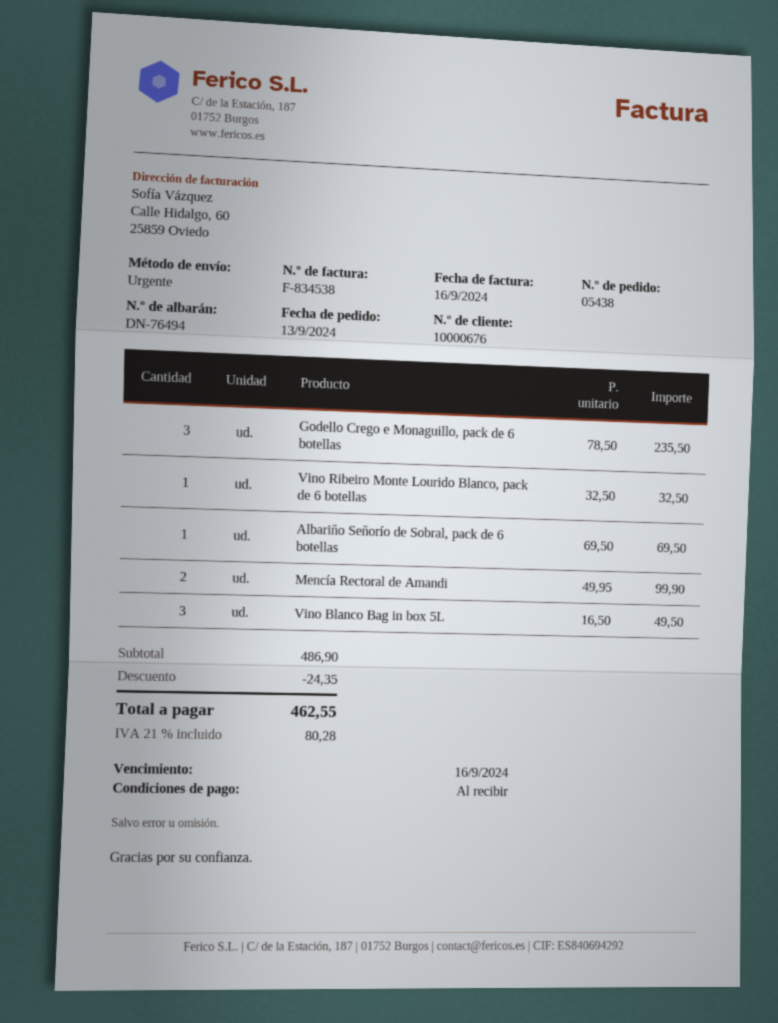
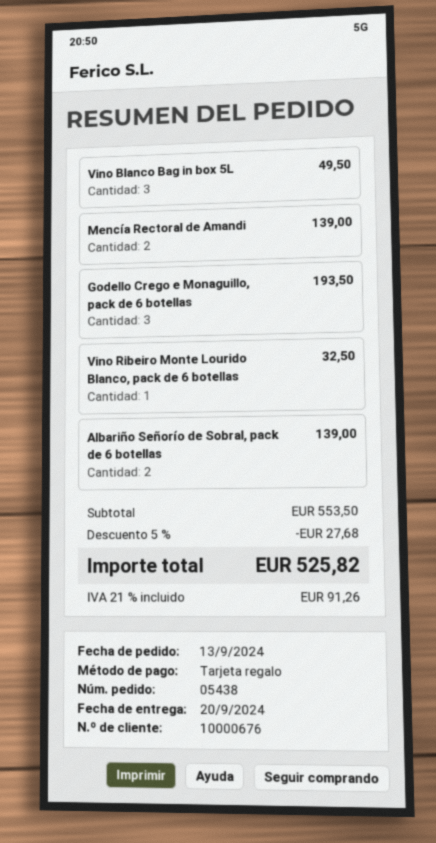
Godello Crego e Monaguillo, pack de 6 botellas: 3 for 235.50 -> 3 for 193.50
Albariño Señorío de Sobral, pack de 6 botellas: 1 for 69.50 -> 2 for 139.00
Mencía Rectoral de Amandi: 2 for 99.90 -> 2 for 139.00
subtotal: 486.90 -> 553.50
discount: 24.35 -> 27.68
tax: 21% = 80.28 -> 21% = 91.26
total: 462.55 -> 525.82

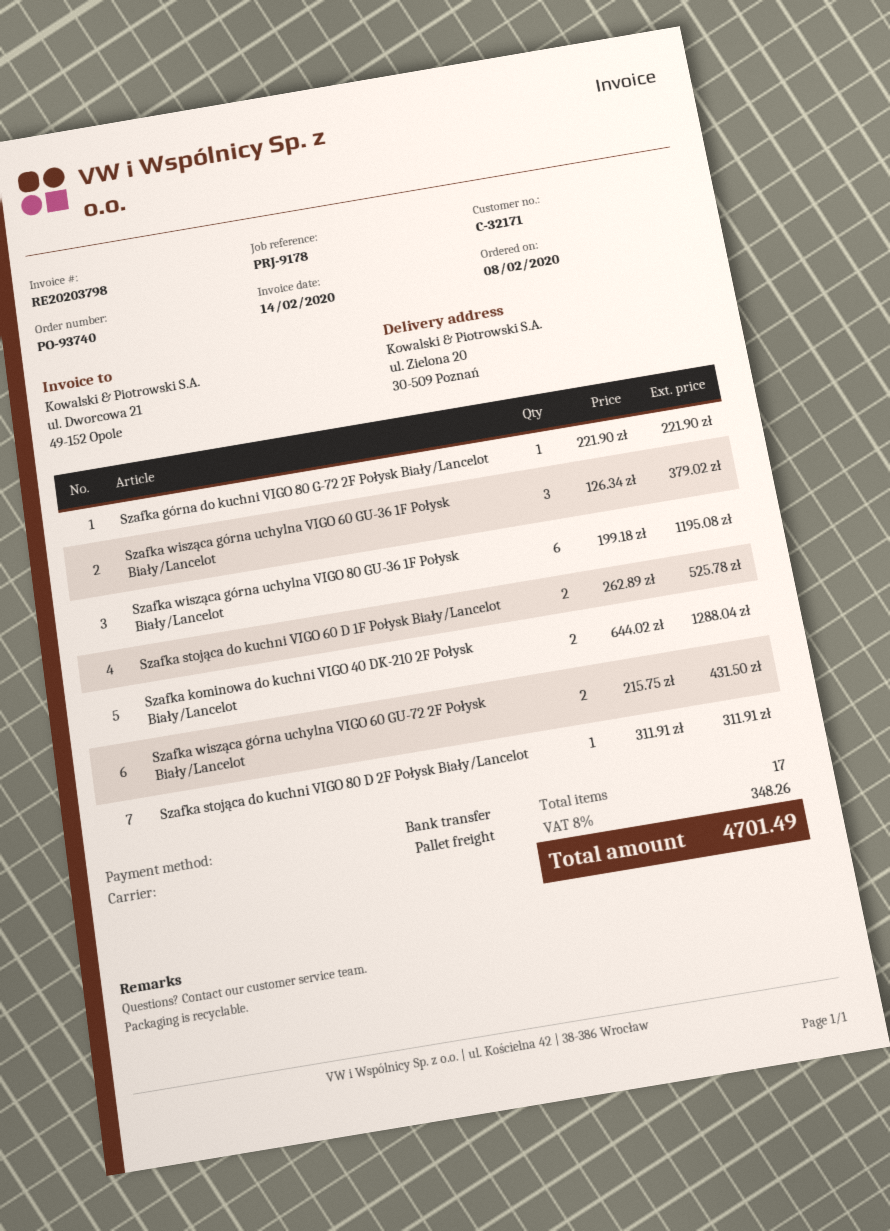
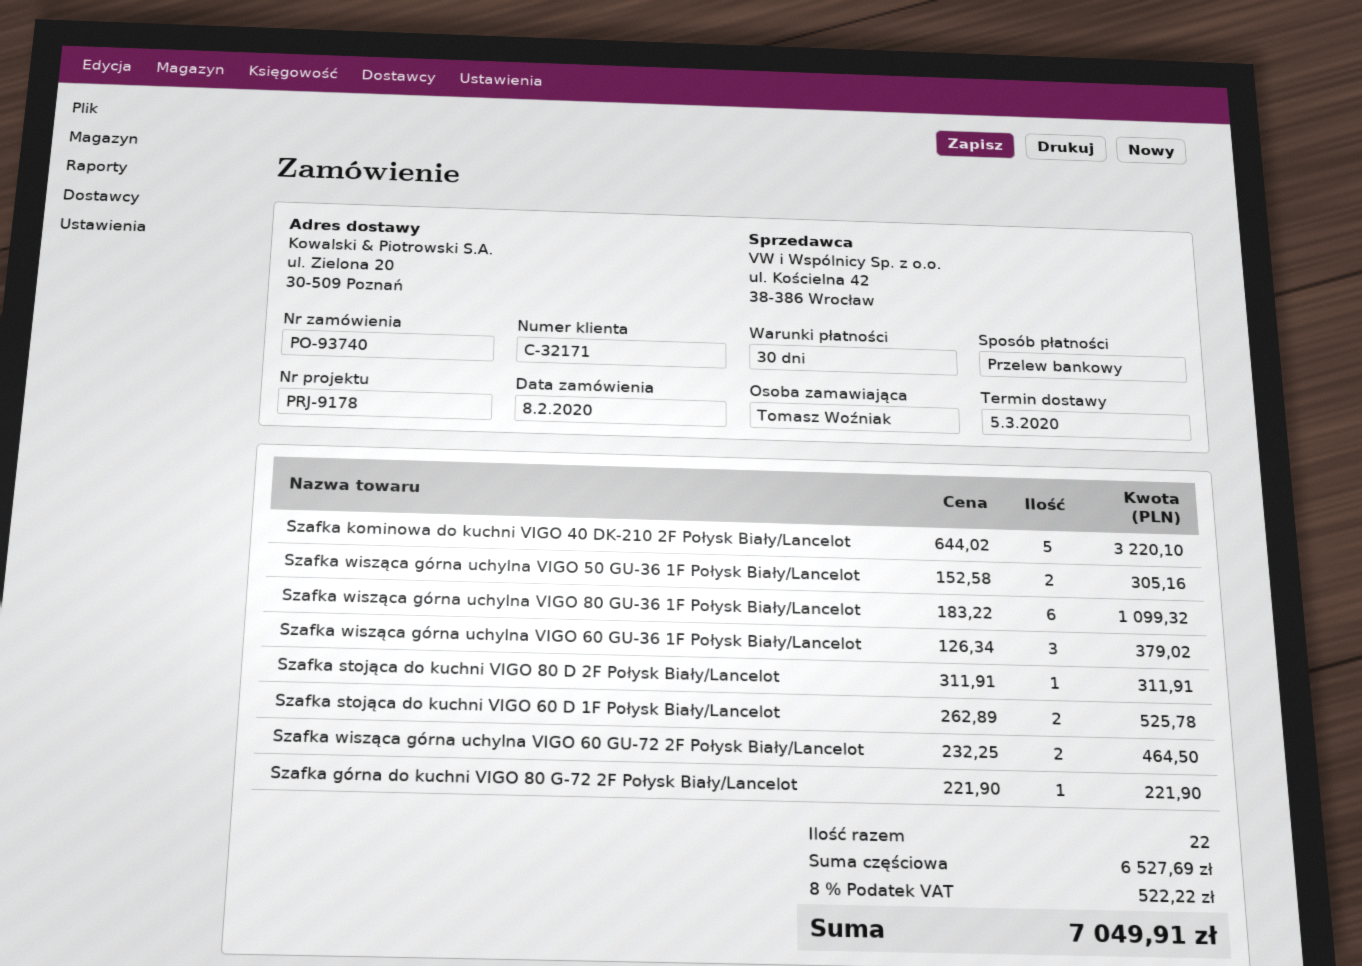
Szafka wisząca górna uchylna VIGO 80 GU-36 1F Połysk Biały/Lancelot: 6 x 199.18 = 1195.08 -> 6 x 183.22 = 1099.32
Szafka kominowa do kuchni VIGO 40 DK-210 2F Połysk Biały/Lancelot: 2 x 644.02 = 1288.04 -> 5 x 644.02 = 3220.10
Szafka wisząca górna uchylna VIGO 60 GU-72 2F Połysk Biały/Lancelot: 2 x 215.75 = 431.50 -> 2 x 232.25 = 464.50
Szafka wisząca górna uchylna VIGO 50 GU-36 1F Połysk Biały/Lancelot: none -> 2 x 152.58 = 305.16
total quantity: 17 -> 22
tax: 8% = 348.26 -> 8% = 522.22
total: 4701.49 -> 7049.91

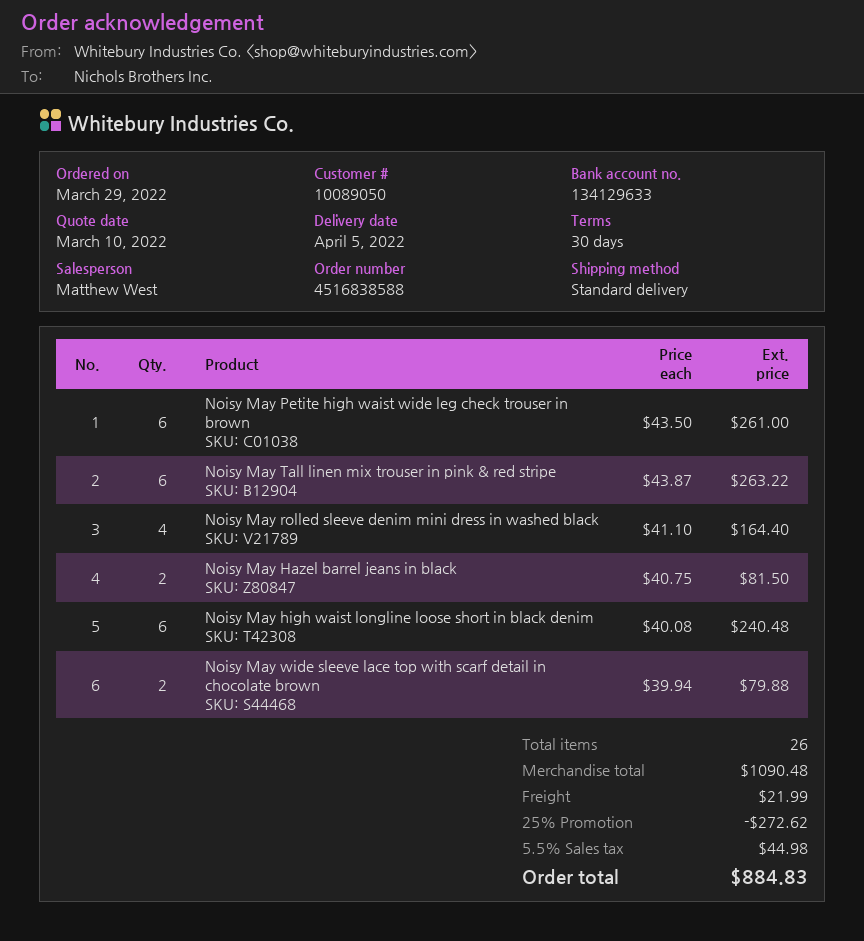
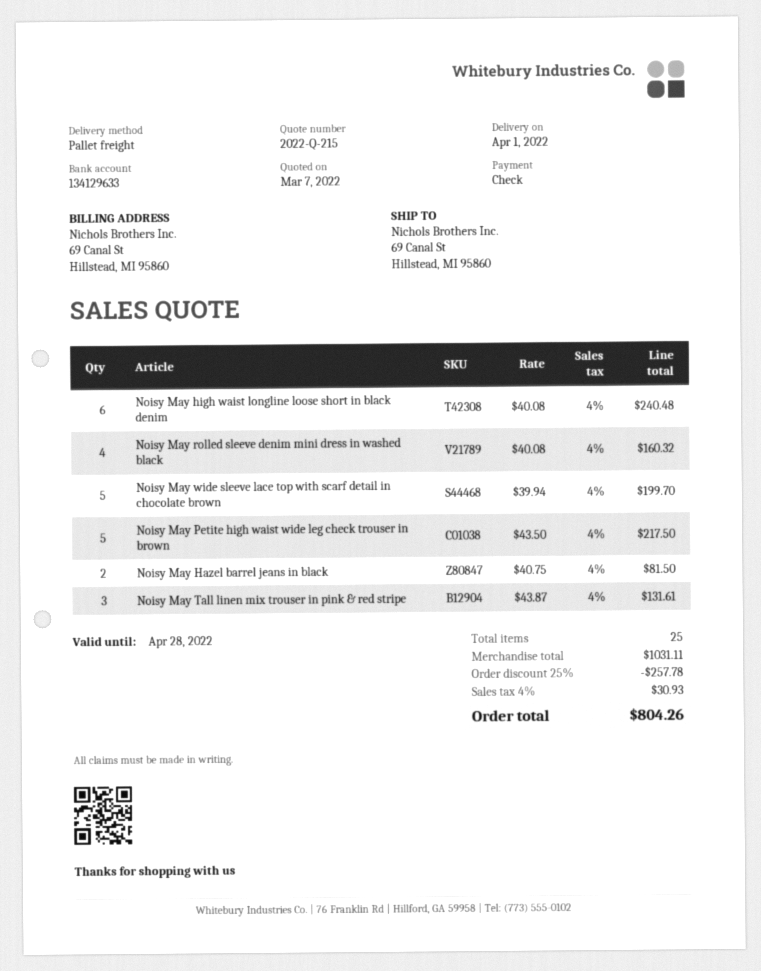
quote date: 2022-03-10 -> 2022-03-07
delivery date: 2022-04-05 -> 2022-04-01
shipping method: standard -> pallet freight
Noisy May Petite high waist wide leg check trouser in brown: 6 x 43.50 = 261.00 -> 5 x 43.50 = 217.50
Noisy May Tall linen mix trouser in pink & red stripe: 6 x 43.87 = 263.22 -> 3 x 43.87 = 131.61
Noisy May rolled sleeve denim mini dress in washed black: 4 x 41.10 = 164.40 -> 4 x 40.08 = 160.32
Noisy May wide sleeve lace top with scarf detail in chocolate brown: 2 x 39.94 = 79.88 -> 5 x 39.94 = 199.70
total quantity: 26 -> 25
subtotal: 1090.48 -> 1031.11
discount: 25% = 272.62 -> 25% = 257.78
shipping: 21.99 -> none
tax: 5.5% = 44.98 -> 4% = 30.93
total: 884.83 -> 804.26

------------------------------------------------------------------------

THE PROBLEM: The expected result is the complete listing above, printed exactly, with no pictures.

ANSWER SECTION:
Godello Crego e Monaguillo, pack de 6 botellas: 3 for 235.50 -> 3 for 193.50
Albariño Señorío de Sobral, pack de 6 botellas: 1 for 69.50 -> 2 for 139.00
Mencía Rectoral de Amandi: 2 for 99.90 -> 2 for 139.00
subtotal: 486.90 -> 553.50
discount: 24.35 -> 27.68
tax: 21% = 80.28 -> 21% = 91.26
total: 462.55 -> 525.82

Szafka wisząca górna uchylna VIGO 80 GU-36 1F Połysk Biały/Lancelot: 6 x 199.18 = 1195.08 -> 6 x 183.22 = 1099.32
Szafka kominowa do kuchni VIGO 40 DK-210 2F Połysk Biały/Lancelot: 2 x 644.02 = 1288.04 -> 5 x 644.02 = 3220.10
Szafka wisząca górna uchylna VIGO 60 GU-72 2F Połysk Biały/Lancelot: 2 x 215.75 = 431.50 -> 2 x 232.25 = 464.50
Szafka wisząca górna uchylna VIGO 50 GU-36 1F Połysk Biały/Lancelot: none -> 2 x 152.58 = 305.16
total quantity: 17 -> 22
tax: 8% = 348.26 -> 8% = 522.22
total: 4701.49 -> 7049.91

quote date: 2022-03-10 -> 2022-03-07
delivery date: 2022-04-05 -> 2022-04-01
shipping method: standard -> pallet freight
Noisy May Petite high waist wide leg check trouser in brown: 6 x 43.50 = 261.00 -> 5 x 43.50 = 217.50
Noisy May Tall linen mix trouser in pink & red stripe: 6 x 43.87 = 263.22 -> 3 x 43.87 = 131.61
Noisy May rolled sleeve denim mini dress in washed black: 4 x 41.10 = 164.40 -> 4 x 40.08 = 160.32
Noisy May wide sleeve lace top with scarf detail in chocolate brown: 2 x 39.94 = 79.88 -> 5 x 39.94 = 199.70
total quantity: 26 -> 25
subtotal: 1090.48 -> 1031.11
discount: 25% = 272.62 -> 25% = 257.78
shipping: 21.99 -> none
tax: 5.5% = 44.98 -> 4% = 30.93
total: 884.83 -> 804.26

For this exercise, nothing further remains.